Olsen, who currently represents California’s sprawling 25th Assembly District – which stretches from Modesto all the way to the Nevada state line and from Arnold to Madera – gave an hour-long presentation to the Manteca Noon Rotary at Isadore’s on Thursday outlining how she got into politics and what she sees as the most pressing issues facing Californians and her constituents today.
The Modesto native cut her teeth as a councilwoman representing the community she grew up in. She threw her hat in the ring for the California State Assembly when Tom Berryhill made the jump to the State Senate in 2010.
Simply put, Olsen grew tired of what she believed was a legislature that lost focus of what they were really supposed to be doing in Sacramento.
“The biggest issue for me was that that I wanted to see our government work for the people,” she said. “I could see that it had lost complete perspective for the people it was supposed to serve. I wanted to be a champion for moms, dads, business owners and average taxpayers.
“Partisan gridlock leads to paralysis, and that doesn’t help anybody.”
And if things stand as they currently are, she could end up championing the causes of residents in Manteca, Lathrop and Ripon who are currently part of Bill Berryhill’s Assembly district.
According to the current boundaries proposed for California’s 12th Assembly District – which Olsen is slated to represent now that U.S. Census data has given an independent commission the information needed to redraw the lines – the community of Lockeford would be the northernmost tip while Turlock would be the southernmost city in the district.
Both Escalon and Oakdale would be included, and Lathrop would serve as the westernmost community.
While Olsen did acknowledge that unless objections are made to the current proposal she will likely end up representing Manteca, the issues that she outlined Thursday were directed at the way the people’s business is currently conducted inside of the State Capital.
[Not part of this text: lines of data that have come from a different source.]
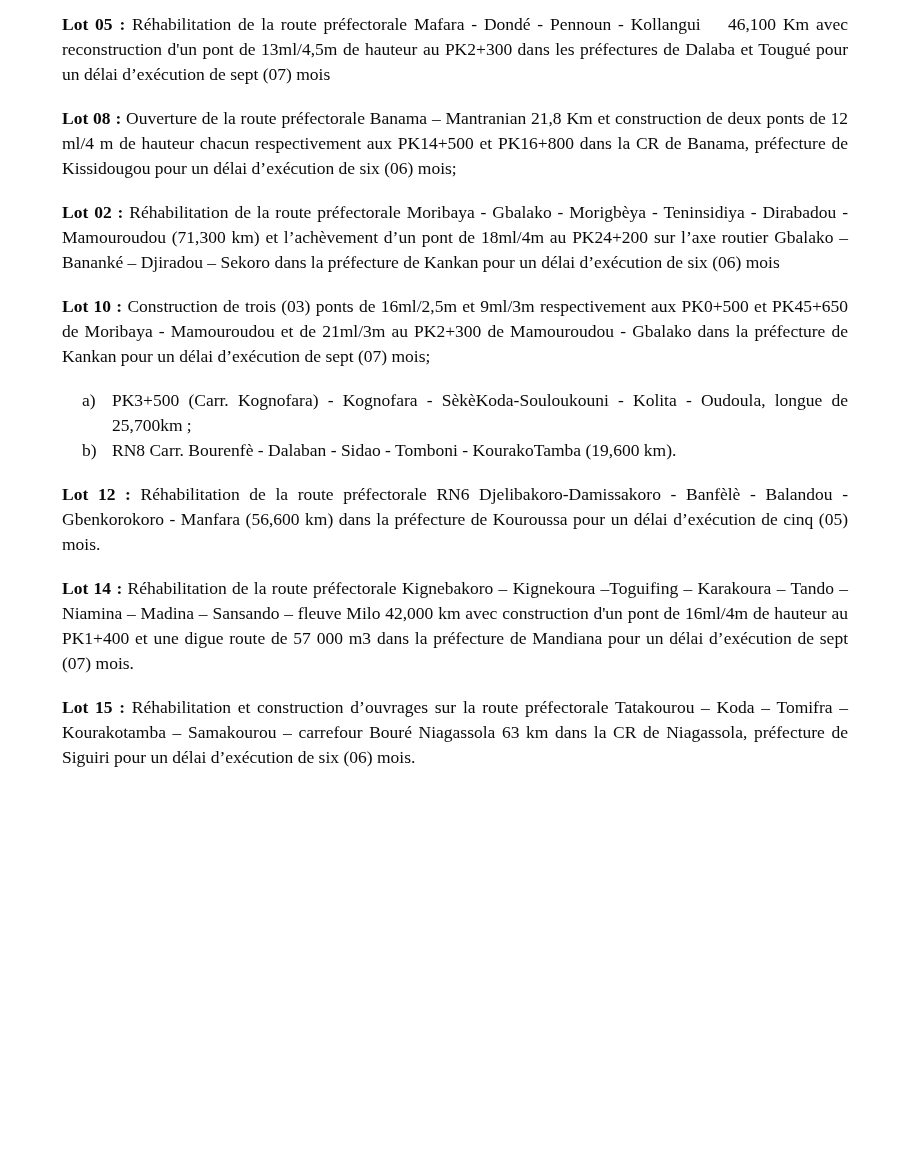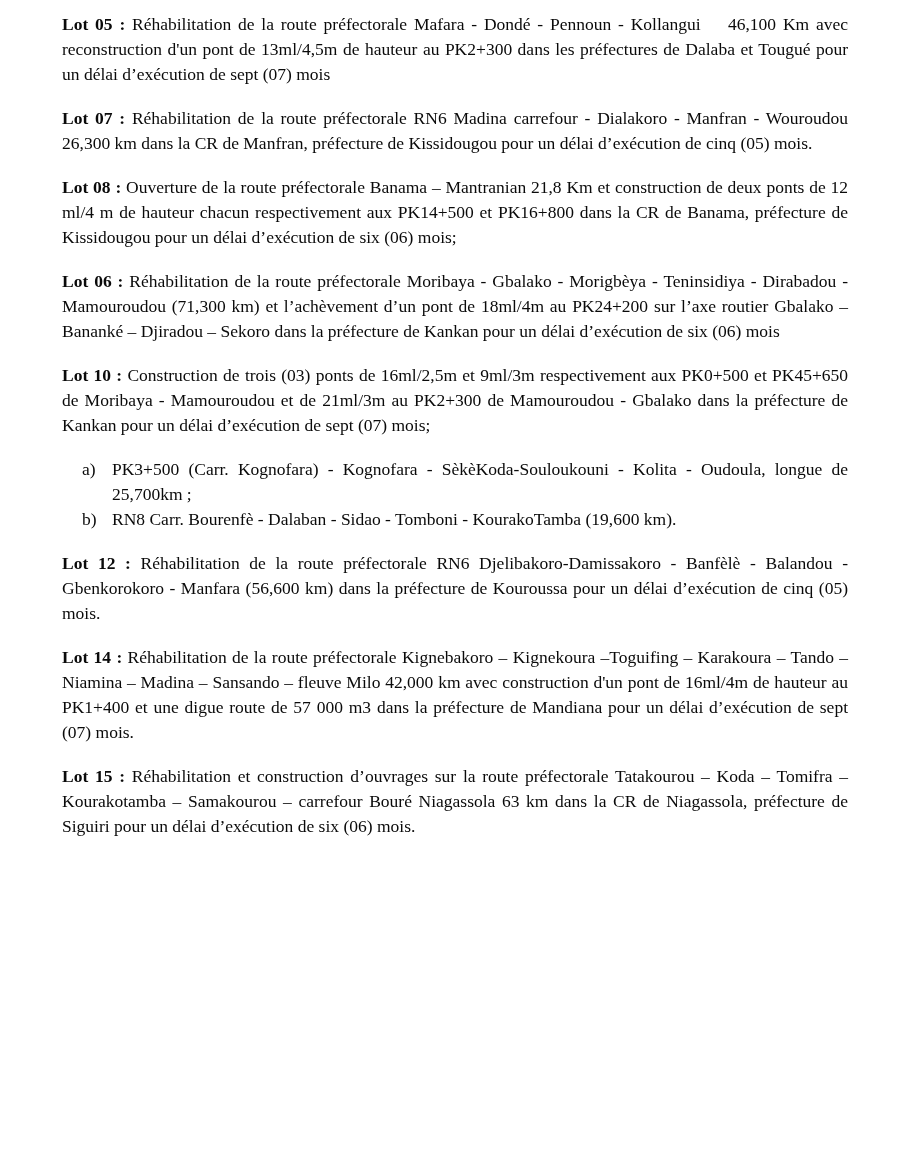--- a/index.html
+++ b/index.html
@@ -54,7 +54,6 @@
   <p class="lot"><b class="lot-label">Lot 05 :</b> <span>Réhabilitation de la route préfectorale Mafara - Dondé - Pennoun - Kollangui &nbsp;&nbsp;&nbsp;46,100 Km avec reconstruction d'un pont de 13ml/4,5m de hauteur au PK2+300 dans les préfectures de Dalaba et Tougué pour un délai d’exécution de sept (07) mois</span></p>
 
 
-  <p class="lot"><b class="lot-label">Lot 07 :</b> <span>Réhabilitation de la route préfectorale RN6 Madina carrefour - Dialakoro - Manfran - Wouroudou 26,300 km dans la CR de Manfran, préfecture de Kissidougou pour un délai d’exécution de cinq (05) mois.</span></p>
 
   <p class="lot"><b class="lot-label">Lot 08 :</b> <span>Ouverture de la route préfectorale Banama – Mantranian 21,8 Km et construction de deux ponts de 12 ml/4 m de hauteur chacun respectivement aux PK14+500 et PK16+800 dans la CR de Banama, préfecture de Kissidougou pour un délai d’exécution de six (06) mois;</span></p>
 

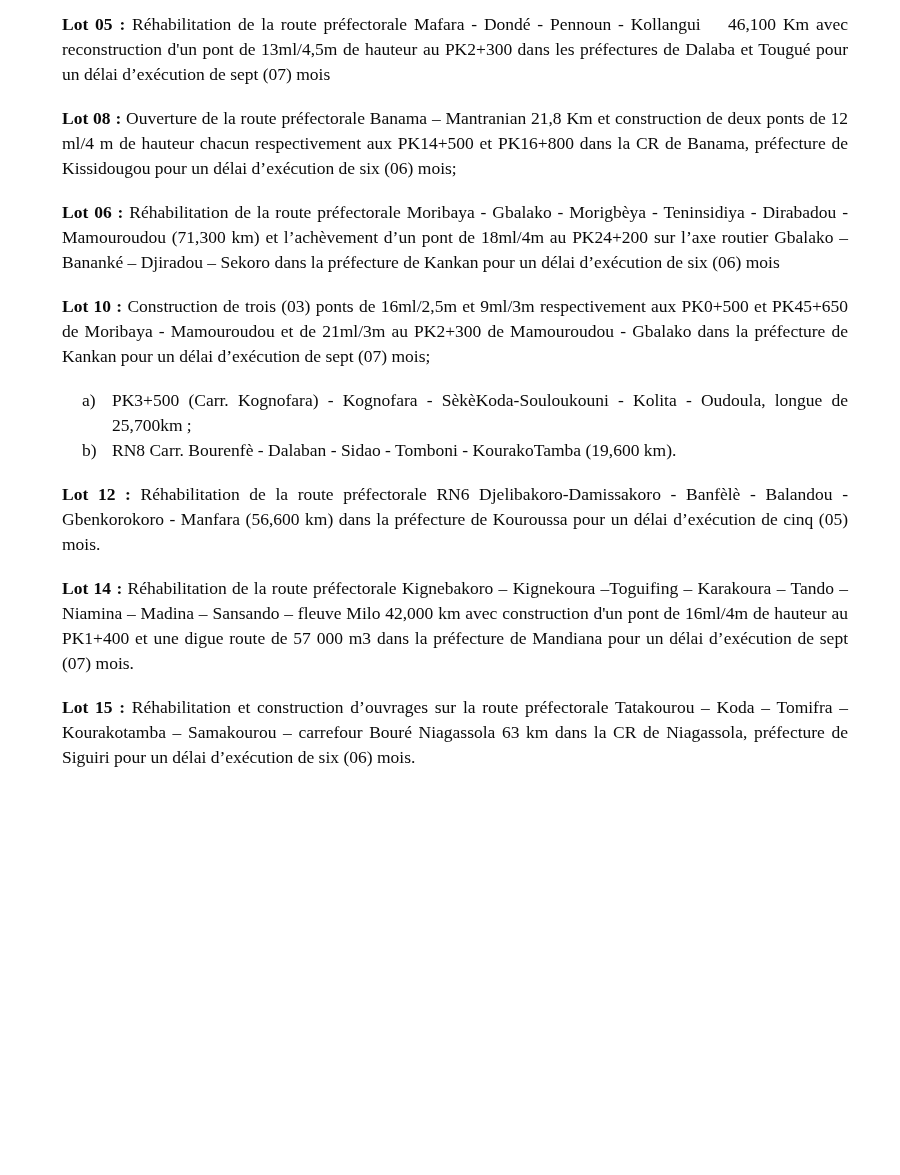--- a/index.html
+++ b/index.html
@@ -57,7 +57,7 @@
 
   <p class="lot"><b class="lot-label">Lot 08 :</b> <span>Ouverture de la route préfectorale Banama – Mantranian 21,8 Km et construction de deux ponts de 12 ml/4 m de hauteur chacun respectivement aux PK14+500 et PK16+800 dans la CR de Banama, préfecture de Kissidougou pour un délai d’exécution de six (06) mois;</span></p>
 
-  <p class="lot"><b class="lot-label">Lot 06 :</b> <span>Réhabilitation de la route préfectorale Moribaya - Gbalako - Morigbèya - Teninsidiya - Dirabadou - Mamouroudou (71,300 km) et l’achèvement d’un pont de 18ml/4m au PK24+200 sur l’axe routier Gbalako – Bananké – Djiradou – Sekoro dans la préfecture de Kankan pour un délai d’exécution de six (06) mois</span></p>
+  <p class="lot"><b class="lot-label">Lot 02 :</b> <span>Réhabilitation de la route préfectorale Moribaya - Gbalako - Morigbèya - Teninsidiya - Dirabadou - Mamouroudou (71,300 km) et l’achèvement d’un pont de 18ml/4m au PK24+200 sur l’axe routier Gbalako – Bananké – Djiradou – Sekoro dans la préfecture de Kankan pour un délai d’exécution de six (06) mois</span></p>
 
   <p class="lot"><b class="lot-label">Lot 10 :</b> <span>Construction de trois (03) ponts de 16ml/2,5m et 9ml/3m respectivement aux PK0+500 et PK45+650 de Moribaya - Mamouroudou et de 21ml/3m au PK2+300 de Mamouroudou - Gbalako dans la préfecture de Kankan pour un délai d’exécution de sept (07) mois;</span></p>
“We’ve got declining enrollment in schools, and that’s because people in California are leaving,” she said. “I want to restore pride in our state. I want people to want to come here – I want to see businesses that want to come here. That’s not going to happen unless we roll back some of that excessive regulation that’s making it so hard to attract those companies.”
And then there’s the issue of budgeting.
“If we have $10, I believe that we have $10, not $15,” Olsen said. “If at the end of the day all that we can fund is public safety and education, then that’s all that we can fund. That’s not to say that these other things aren’t important. There’s just not as important right now.”
Olsen said that she doesn’t consider herself to be idealistic, but rather optimistic with a sense of realism when it comes to addressing the problems that are continuing to mount for California residents.
She currently serves on the Agriculture, Insurance and Water, Parks and Wildlife committees.